> Information shown:
--
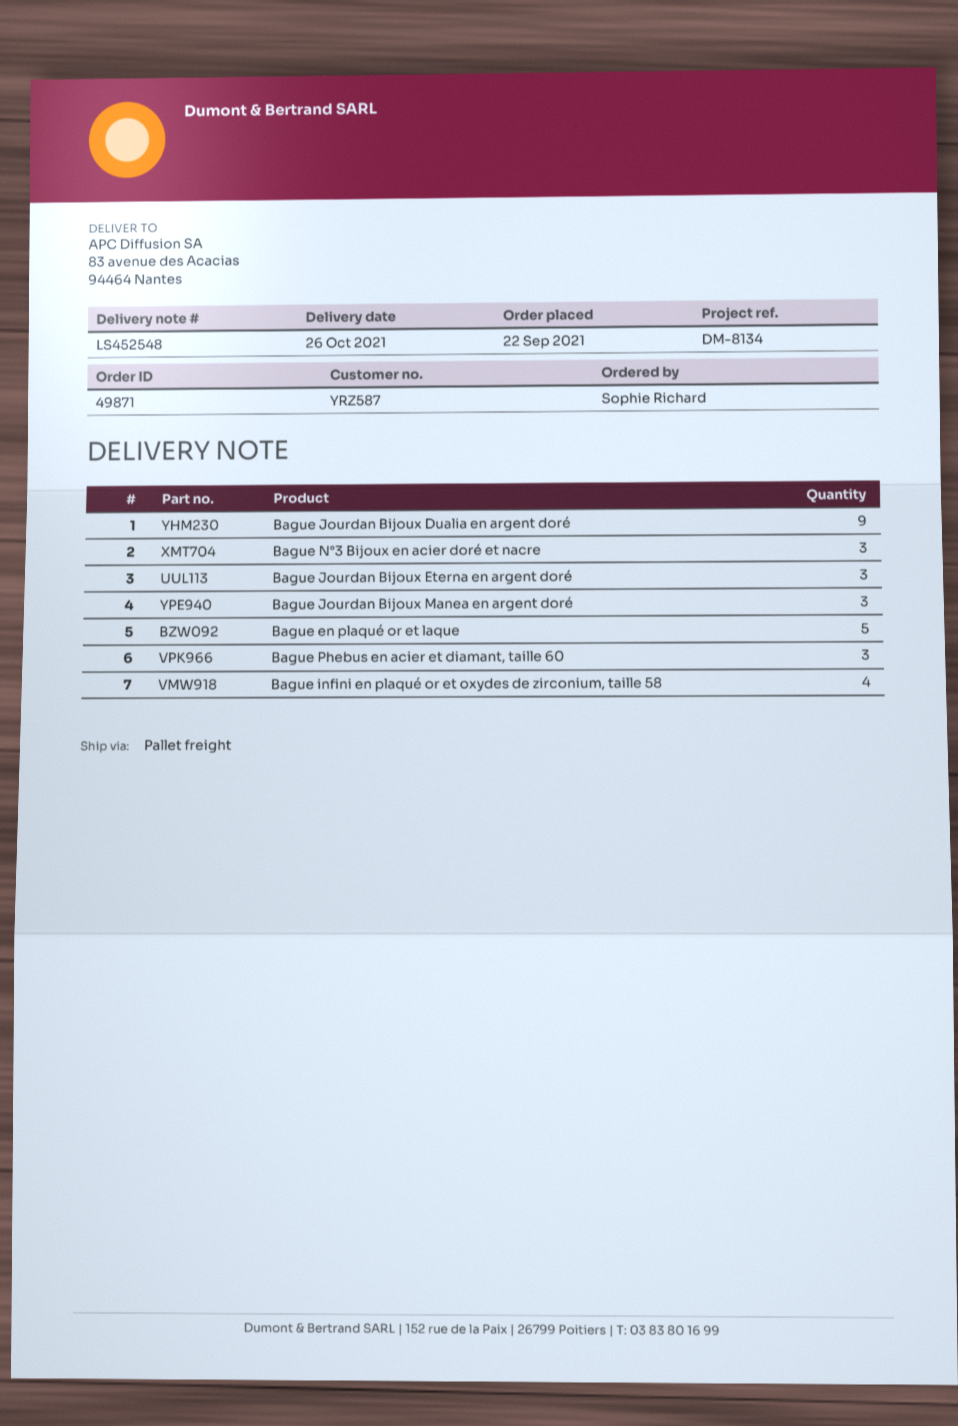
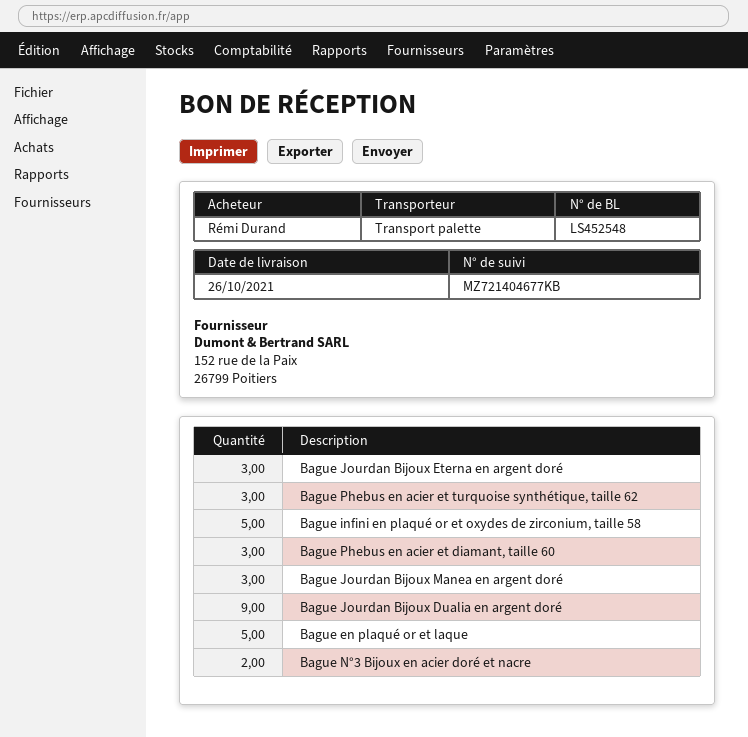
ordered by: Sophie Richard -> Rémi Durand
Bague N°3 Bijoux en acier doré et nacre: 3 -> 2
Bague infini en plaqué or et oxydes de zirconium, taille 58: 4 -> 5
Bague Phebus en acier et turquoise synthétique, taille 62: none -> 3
--
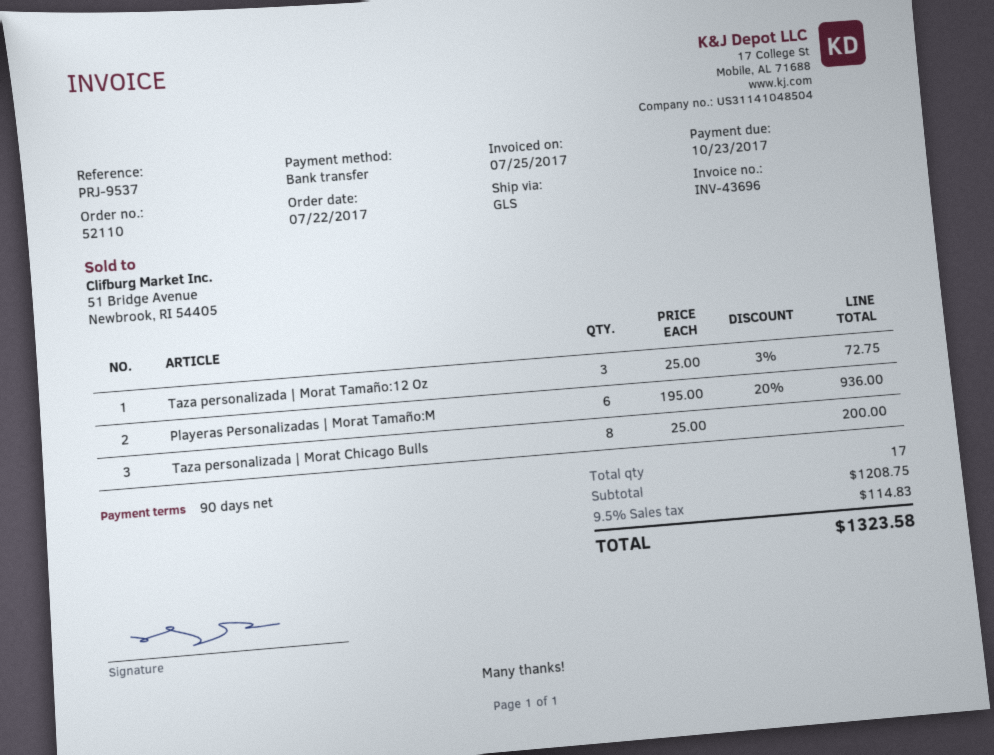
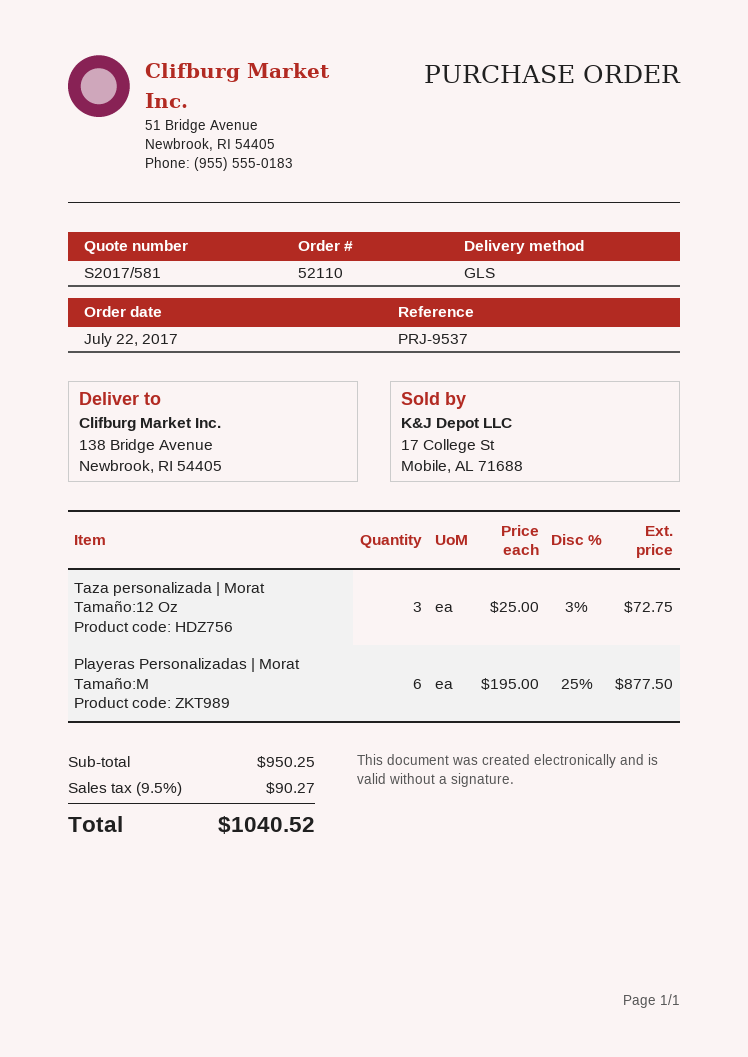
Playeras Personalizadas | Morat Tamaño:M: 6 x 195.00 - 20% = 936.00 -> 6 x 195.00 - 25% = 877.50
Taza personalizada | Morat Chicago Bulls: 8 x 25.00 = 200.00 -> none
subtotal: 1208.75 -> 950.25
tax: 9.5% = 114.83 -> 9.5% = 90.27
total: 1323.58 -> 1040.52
--
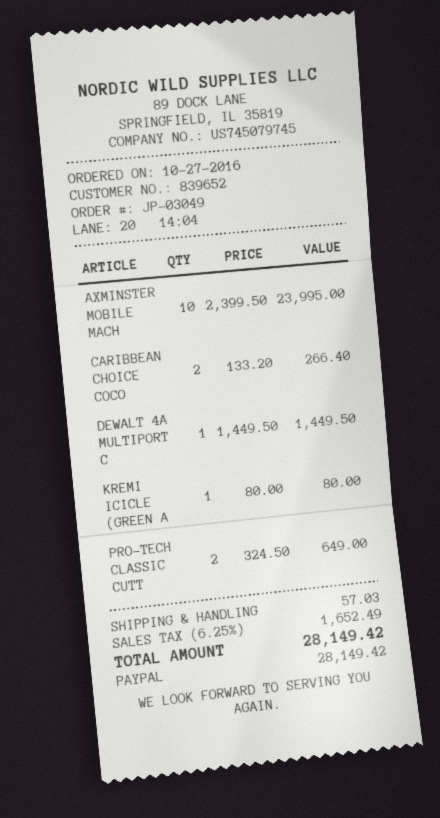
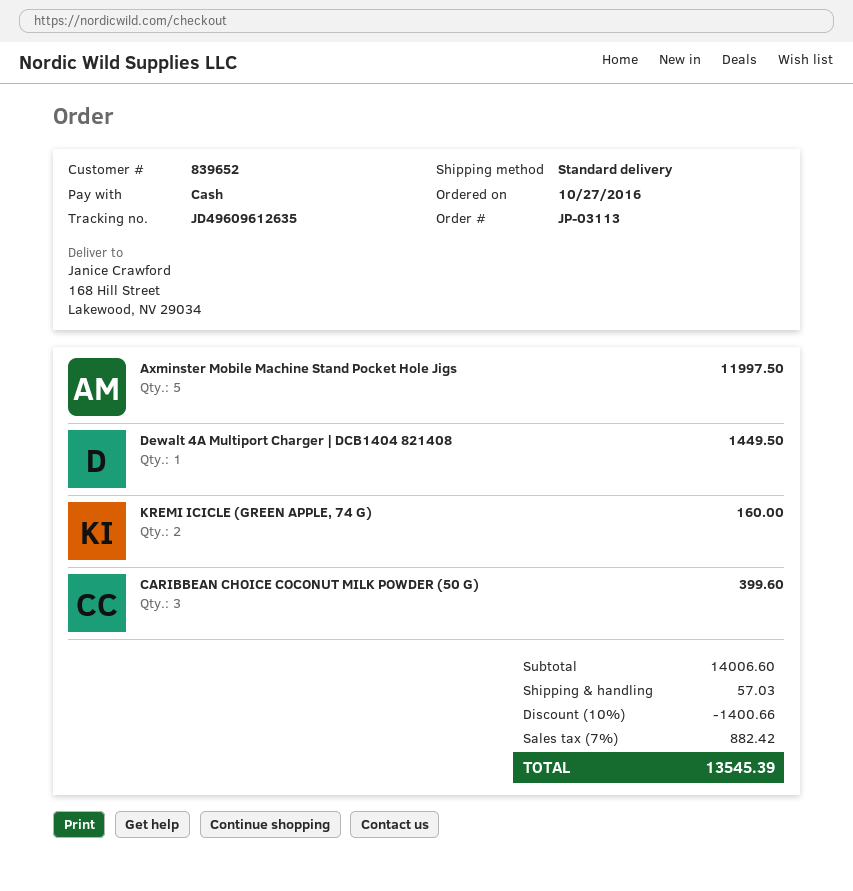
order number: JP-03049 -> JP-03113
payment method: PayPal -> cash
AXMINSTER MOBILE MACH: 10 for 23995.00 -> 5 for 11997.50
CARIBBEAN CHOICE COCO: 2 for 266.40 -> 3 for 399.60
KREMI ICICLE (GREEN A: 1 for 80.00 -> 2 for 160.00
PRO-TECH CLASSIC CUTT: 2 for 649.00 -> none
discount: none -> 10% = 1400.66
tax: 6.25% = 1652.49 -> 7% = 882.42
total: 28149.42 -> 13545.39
--
> Directions for this task:
Could you return exactly the stretch of the data above that starts at the line with "payment method: PayPal -> cash" and ends at the line with "total: 28149.42 -> 13545.39", both lines included?

> Result:
payment method: PayPal -> cash
AXMINSTER MOBILE MACH: 10 for 23995.00 -> 5 for 11997.50
CARIBBEAN CHOICE COCO: 2 for 266.40 -> 3 for 399.60
KREMI ICICLE (GREEN A: 1 for 80.00 -> 2 for 160.00
PRO-TECH CLASSIC CUTT: 2 for 649.00 -> none
discount: none -> 10% = 1400.66
tax: 6.25% = 1652.49 -> 7% = 882.42
total: 28149.42 -> 13545.39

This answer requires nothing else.